Return each line of the entries that holds the string "cursor".

(Web page edit records)
•••

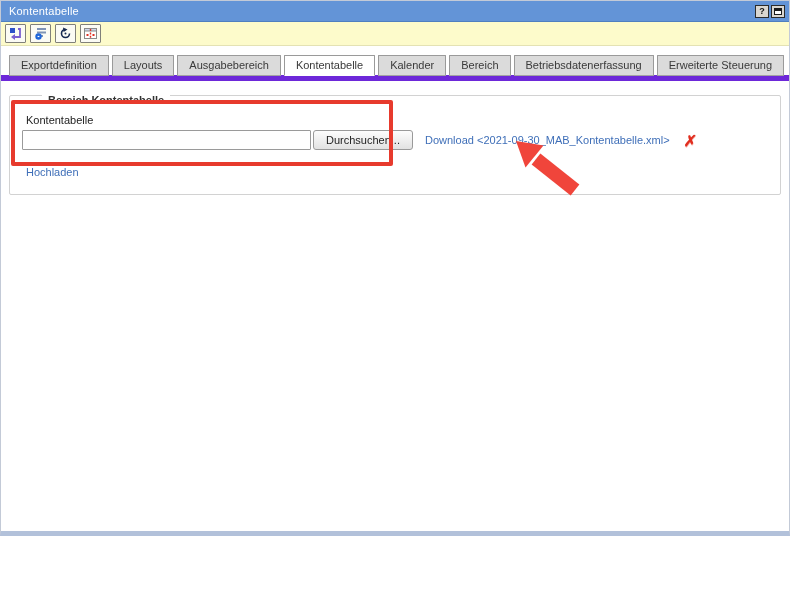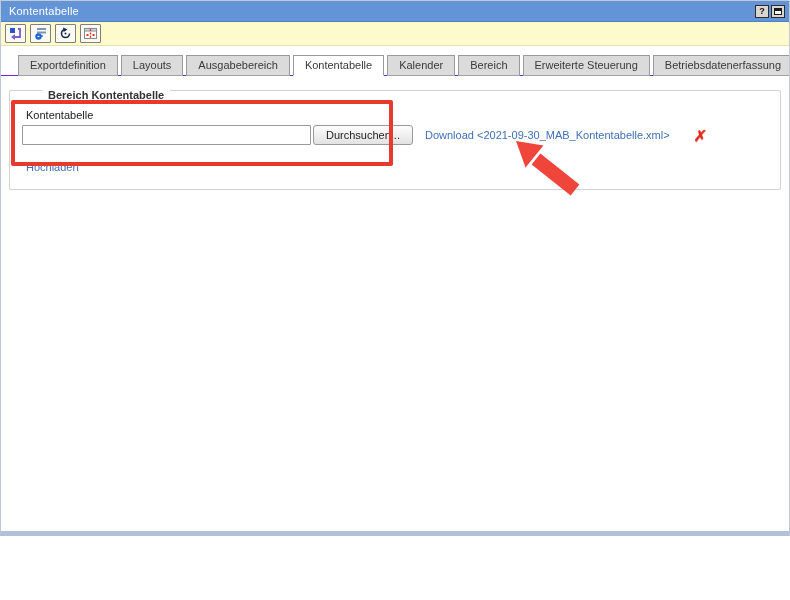--- a/index.html
+++ b/index.html
@@ -26,21 +26,21 @@
     display:flex; align-items:center; padding-left:4px;
   }
   .tool-btn {
     width:21px; height:19px; margin-right:4px; background:#fbfbf4;
     border:1px solid #80807a; border-radius:1px;
     display:flex; align-items:center; justify-content:center; cursor:pointer;
   }
   .tool-btn svg { display:block; }
   .gap { height:9px; background:#fff; }
   
-  .tabbar { display:flex; gap:3px; padding-left:17px; border-bottom:1px solid #6d28d9; }
+  .tabbar { display:flex; gap:3px; padding-left:8px; border-bottom:6px solid #6d28d9; }
   .tab {
     font-size:11px; color:#3a3a3a; background:#dbdbdb;
     border:1px solid #9a9a9a; padding:3px 11px 4px;
     border-radius:1px 1px 0 0; margin-bottom:-1px; cursor:pointer; white-space:nowrap;
   }
   .tab { border-bottom:1px solid #a3a3a3; }
   .tab--active { background:#fff; border-bottom:1px solid #fff; font-weight:normal; }
   
   .content { position:relative; padding:14px 8px 0; }
   .group {
@@ -55,21 +55,21 @@
   .file-row { display:flex; align-items:center; margin-left:4px; }
   .file-input {
     width:289px; height:20px; border:1px solid #9a9a9a; border-radius:1px;
     font-size:11px; padding:0 4px; color:#222; background:#fff;
   }
   .browse-btn {
     height:20px; margin-left:2px; padding:0 12px; font-size:11px; color:#222;
     background:linear-gradient(#fdfdfd,#e2e2e2); border:1px solid #9a9a9a;
     border-radius:3px; cursor:pointer; font-family:"Liberation Sans", sans-serif;
   }
-  .download-wrap { display:flex; align-items:center; margin-left:12px;gap:10px; }
+  .download-wrap { display:flex; align-items:center; margin-left:12px; }
   .link { color:#3f6fb8; font-size:11px; text-decoration:none; cursor:pointer; }
   .delete-x {
     margin-left:14px; color:#e02e1f; font-size:15px; font-weight:bold;
     line-height:1; cursor:pointer; transform:skewX(-6deg);
     text-shadow:0.5px 0.5px 0 #f9b0a8;
   }
   .upload-row { margin:12px 0 0 8px; }
   
   .annotation-layer { position:absolute; inset:0; pointer-events:none; z-index:10; }
   .anno-rect {
@@ -130,22 +130,22 @@
 
   <div class="gap"></div>
 
   <div class="tabbar">
     <span class="tab">Exportdefinition</span>
     <span class="tab">Layouts</span>
     <span class="tab">Ausgabebereich</span>
     <span class="tab tab--active">Kontentabelle</span>
     <span class="tab">Kalender</span>
     <span class="tab">Bereich</span>
+    <span class="tab">Betriebsdatenerfassung</span>
     <span class="tab">Erweiterte Steuerung</span>
-    <span class="tab">Betriebsdatenerfassung</span>
   </div>
 
   <div class="content">
     <div class="group">
       <span class="legend">Bereich Kontentabelle</span>
       <div class="group-inner">
         <div class="field-label">Kontentabelle</div>
         <div class="file-row">
           <input class="file-input" type="text" value="" style="">
           <button class="browse-btn">Durchsuchen...</button>

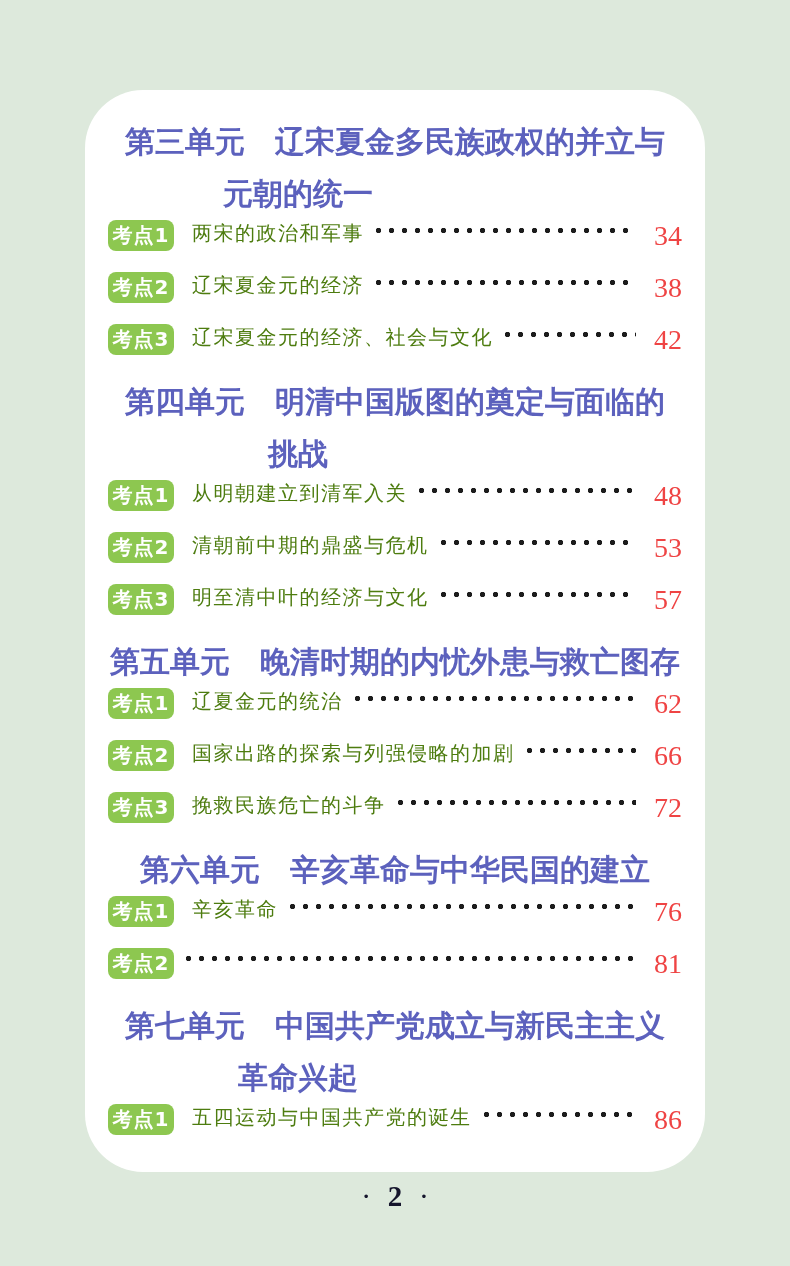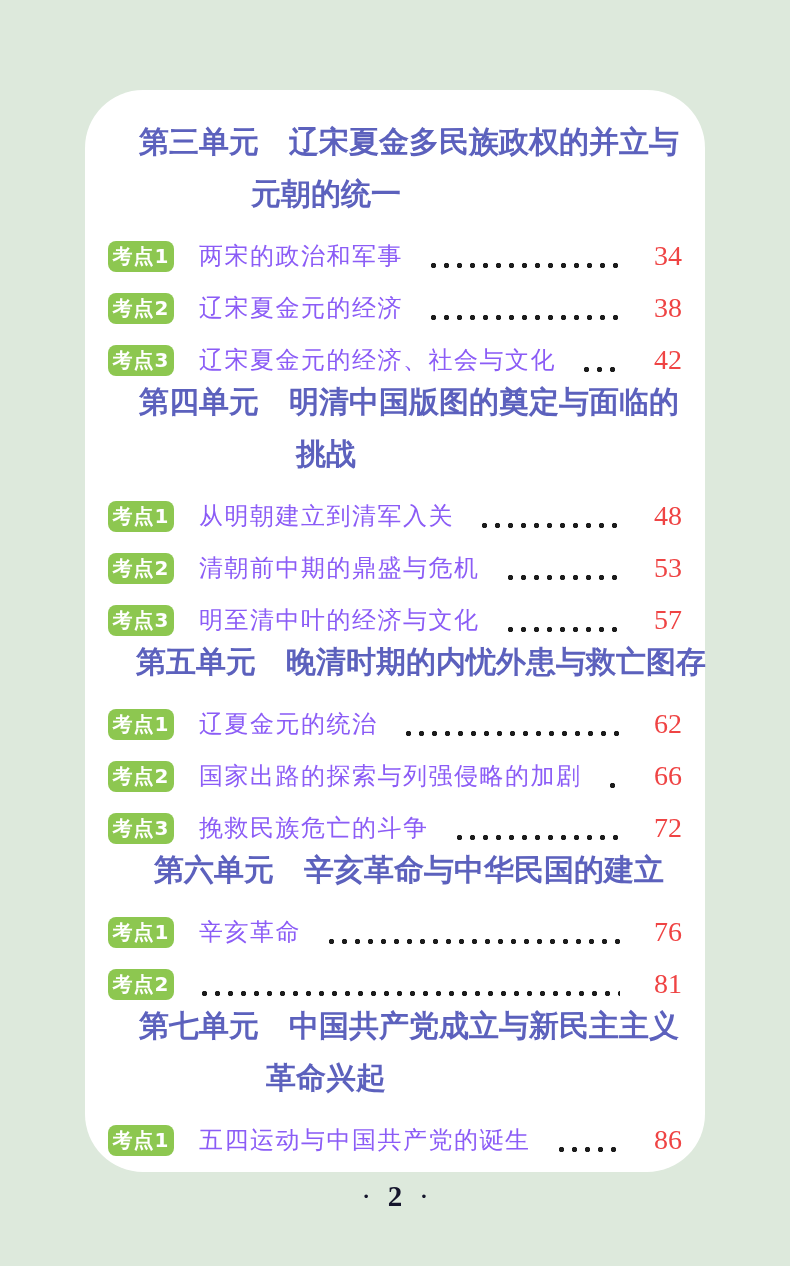--- a/index.html
+++ b/index.html
@@ -17,46 +17,44 @@
     border-radius:58px;
     box-sizing:border-box;
     padding:26px 23px 12px 23px;
   }
   .unit-title-line {
     height:52px; line-height:52px;
     font-size:30px; font-weight:bold;
     color:#5c61bd;
     text-align:center;
     white-space:nowrap;
-    margin-left:28px;
   }
   .unit-title-line2 {
     width:380px;
   }
   .toc-row {
     height:52px;
     display:flex;
-    align-items:flex-end;
-    gap:16px;
+    align-items:flex-start;
   }
   .badge {
     flex:0 0 auto;
     width:66px; height:31px;
     border-radius:8px;
     background:#8dc750;
     color:#ffffff;
     font-size:20px; font-weight:bold;
     display:flex; align-items:center; justify-content:center;
     letter-spacing:1px;
   }
   .item-label {
-    margin-left:9px;
+    margin-left:18px;
     font-family:"Liberation Serif", serif;
-    font-size:24px;
-    color:#8b5cf6;
+    font-size:20px;
+    color:#4d7c0f;
     letter-spacing:1.5px;
     white-space:nowrap;
   }
   .leader {
     flex:1 1 auto;
     min-width:8px;
     height:13px;
     margin:4px 12px 0 8px;
     background-image:radial-gradient(circle, #1c1c1c 2.4px, transparent 3px);
     background-size:13px 13px;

•••

## Exercise output
     display:flex; align-items:center; justify-content:center; cursor:pointer;
     border-radius:1px 1px 0 0; margin-bottom:-1px; cursor:pointer; white-space:nowrap;
     border-radius:3px; cursor:pointer; font-family:"Liberation Sans", sans-serif;
   .link { color:#3f6fb8; font-size:11px; text-decoration:none; cursor:pointer; }
     line-height:1; cursor:pointer; transform:skewX(-6deg);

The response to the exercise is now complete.